Six mois de réflexions, d’analyses et d’échanges pour rien. Malgré une cascades de séances de négociations depuis le mois de septembre, l’avenant n°2 à l’accord cadre interprofessionnel organisant les rapports entre les organismes d’assurance-maladie et les professionnels de santé libéraux n’aura pas été signé le 6 novembre, la veille de l’annonce officielle du départ du directeur de la CNAM, Frédéric Van Roekeghem. Dans son préambule, les parties signataires de l’ACIP devaient s’accorder « sur le fait que la prise en charge coordonnée et formalisée des patients par les professionnels de santé exerçant en ville constitue un des leviers majeurs d’amélioration de la qualité de vie des patients et de la qualité de la prise en charge ». Le « virage ambulatoire » annoncé par Marisol Touraine en juin dernier, en vue de « développer une démarche de soins garante d’une meilleure continuité des soins et permettant de mieux prévenir et prendre en charge les pathologies chroniques, d’éviter des hospitalisations, de réduire leur durée et de développer des alternatives à la prise en charge en établissement », n’aura donc pas été pris.
Carton rouge
L’ACIP, dont un premier avenant a été signé en 2012, aura été rejeté par la première centrale syndicale, la CSMF, qui estime que « le gouvernement et l’Assurance-maladie ne se sont pas mobilisés à la hauteur des enjeux. » A ses yeux, la valorisation de la coordination entre médecins généralistes et spécialistes, « qui constitue le socle et le préalable à un travail d’équipe élargi à d’autres professionnels », a été écartée des projets d’accord. Les moyens nécessaires à la coordination interprofessionnelle n’étaient pas non plus à la hauteur des enjeux et chacun continuera donc, comme dans le passé, à coordonner les soins de manière informelle en facturant ses honoraires. L’Union nationale des professions de santé (UNPS), qui représente 12 professions de santé (dont la CSMF), soit près de 400 000 professionnels libéraux, n’aura pas non plus accepté de signer le texte – 33 syndicats sur 41 ont voté contre – qui proposait de favoriser la constitution d’équipes de soins libérales ambulatoires, au sein ou non d’une structure formalisée en vue de renforcer la prévention, de déployer de nouveaux services de santé et surtout de faire évoluer des modes de rémunération afin de valoriser les démarches de soins coordonnés. Pour son président, le Dr Jean-François Rey, principal artisan de la négociation de cette accord cadre, « les marges financières n’étaient pas à la hauteur des enjeux ». Le texte prévoyait des forfaits de rémunération à se partager entre professionnels, allant de 40 à 75 euros par patient et par an, avec un maximum de 150 euros. A l’intérieur de ces forfaits, la question de la répartition des sommes entre professionnels de santé n’a pas été tranchée.

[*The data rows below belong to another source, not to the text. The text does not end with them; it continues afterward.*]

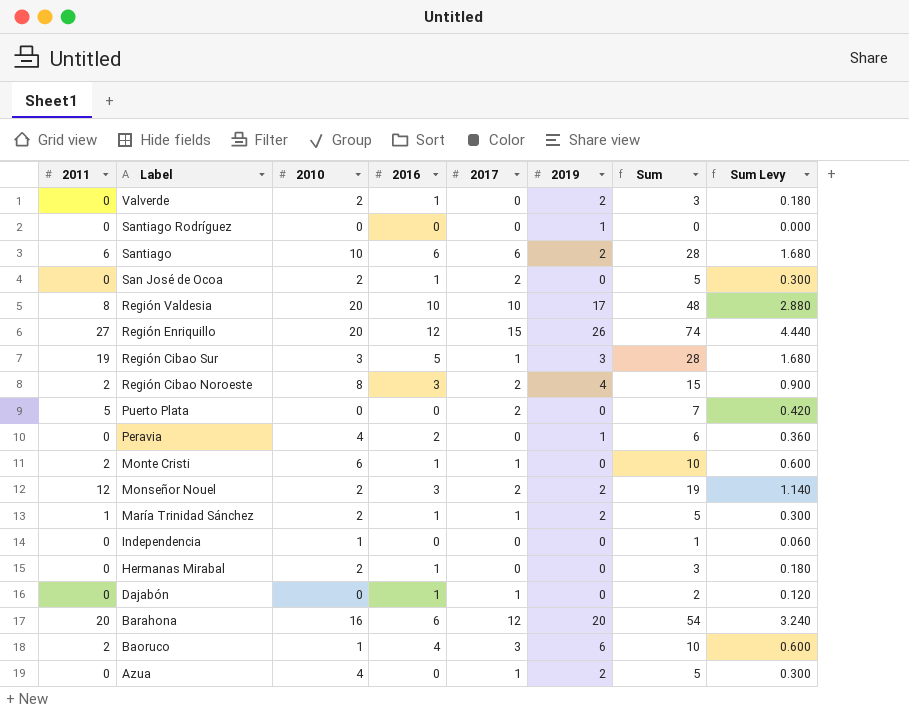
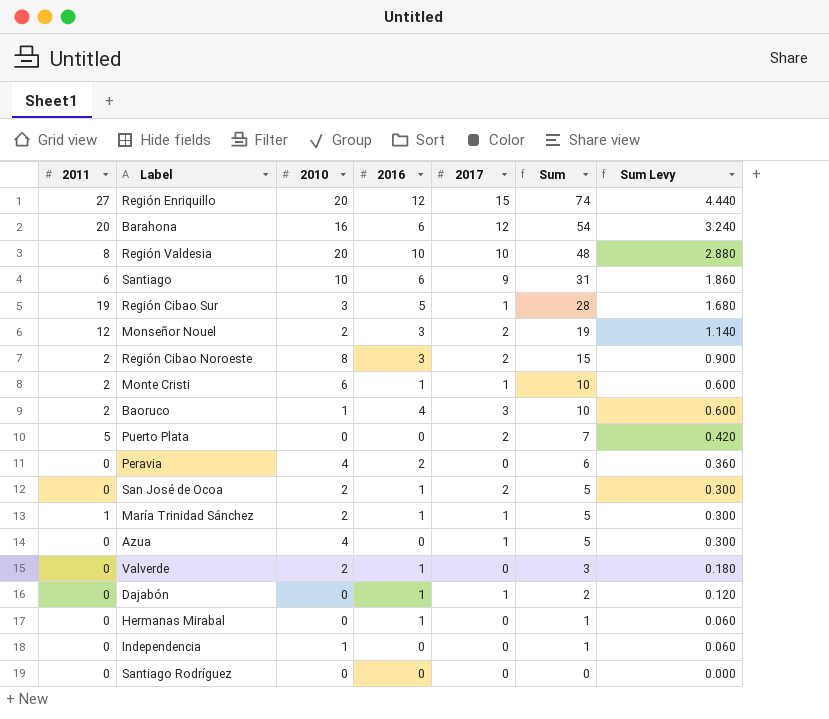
row order: Label descending -> Sum descending
column 2019 | position: 6 -> none
Santiago | 2017: 6 -> 9
Santiago | Sum: 28 -> 31
Santiago | Sum Levy: 1.680 -> 1.860
Hermanas Mirabal | 2010: 2 -> 0
Hermanas Mirabal | Sum: 3 -> 1
Hermanas Mirabal | Sum Levy: 0.180 -> 0.060

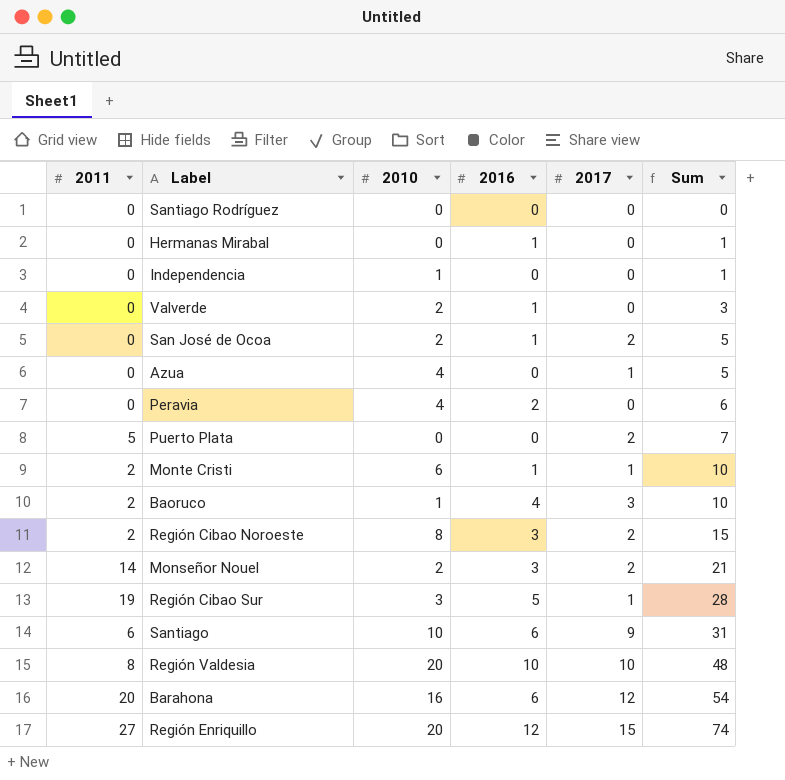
row order: Sum descending -> Sum ascending
column Sum Levy | formula: [Sum] * 0.06 -> none
row María Trinidad Sánchez: 1 | 2 | 1 | 1 | 5 | 0.300 -> none
row Dajabón: 0 | 0 | 1 | 1 | 2 | 0.120 -> none
Monseñor Nouel | 2011: 12 -> 14
Monseñor Nouel | Sum: 19 -> 21

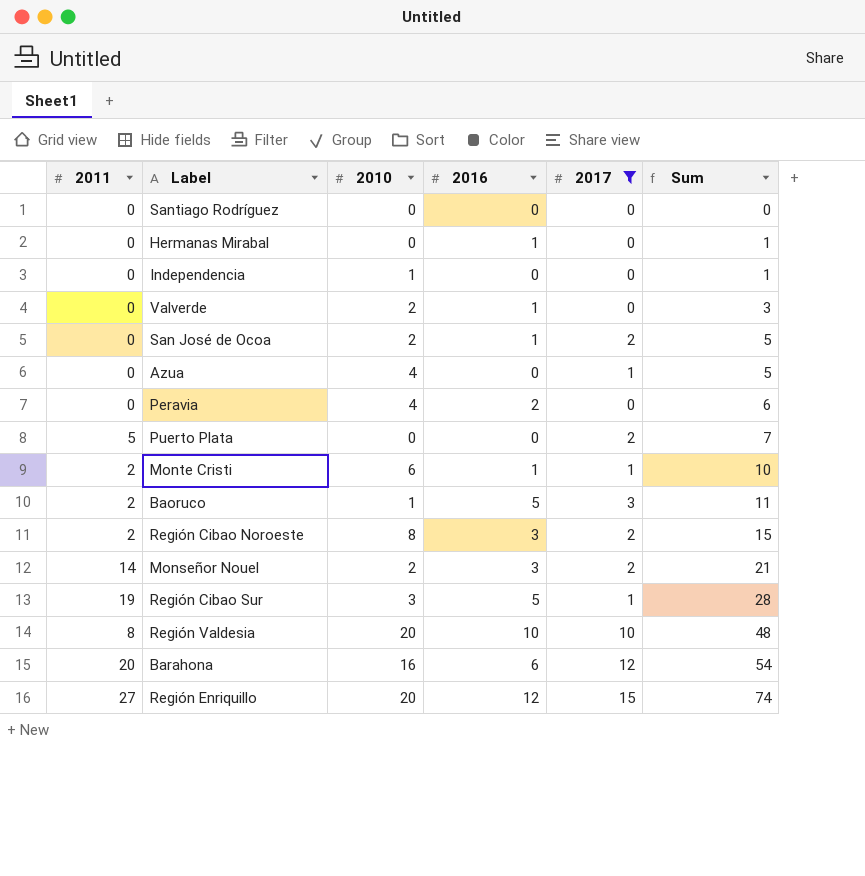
filter: none -> 2017 != 9
Baoruco | 2016: 4 -> 5
Baoruco | Sum: 10 -> 11

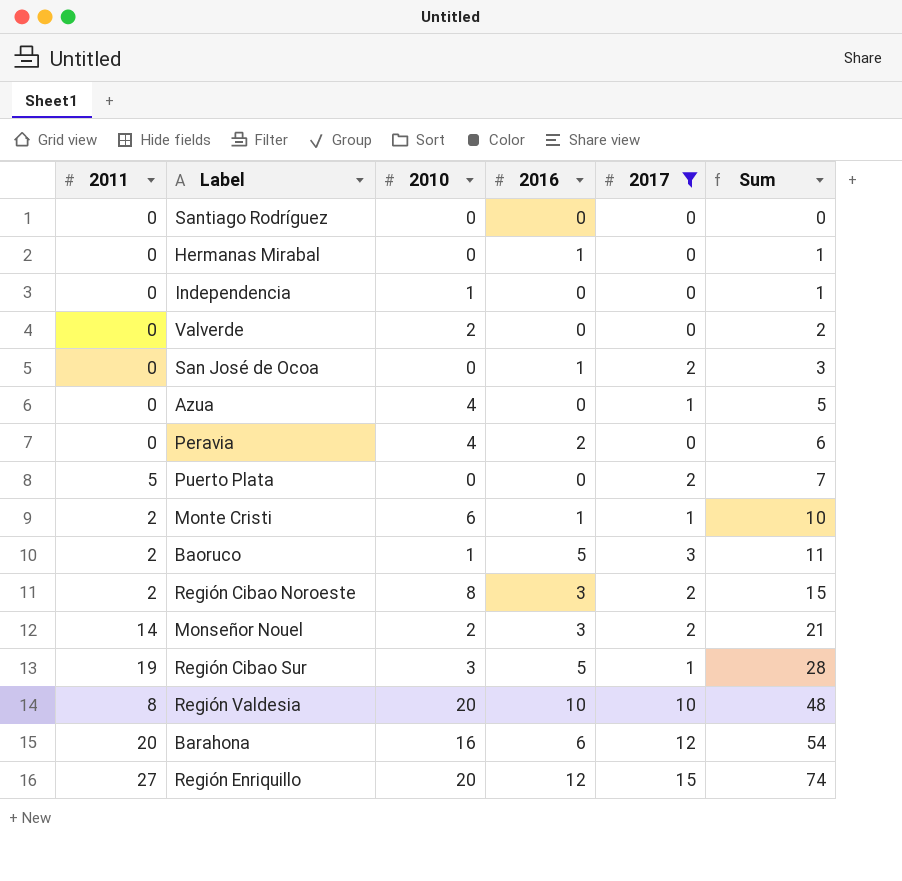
Valverde | 2016: 1 -> 0
Valverde | Sum: 3 -> 2
San José de Ocoa | 2010: 2 -> 0
San José de Ocoa | Sum: 5 -> 3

En parallèle à l’ACIP, la seconde formule en négociation entre syndicats et assurance-maladie, l’accord conventionnel interprofessionnel (ACI), n’aura pas davantage réussi à s’imposer. Prévoyant la rédaction de contrats types, utilisables localement et directement par l’Agence Régionale de Soins, la CPAM et les structures de soins, l’ACI aura buté sur des problèmes de rémunération du travail en équipe dans la continuité des nouveaux modes de rémunération accordés aux professionnels de santé en maison de santé pluri-professionnelle. Au total, la révolution du premier recours voulue par la ministre de la Santé en septembre dernier, n’aura pas lieu. La réforme des soins primaires, par une meilleure coordination des équipes de soins autour des patients, non plus. Le syndicat des généralistes MG France a délivré un « carton rouge » aux pouvoirs publics et à l’Assurance-maladie, estimant que « les textes et les moyens proposés aux professionnels ont, sur le terrain, été jugés irréalistes et trop complexes ». Bertrand Fragonard, magistrat à la Cour des Comptes, devra désormais préparer un règlement arbitral pour remettre les textes en orbite. Si toutefois, les partenaires sociaux parviennent à trouver un nouveau terrain d’entente. Rien n’est moins sûr.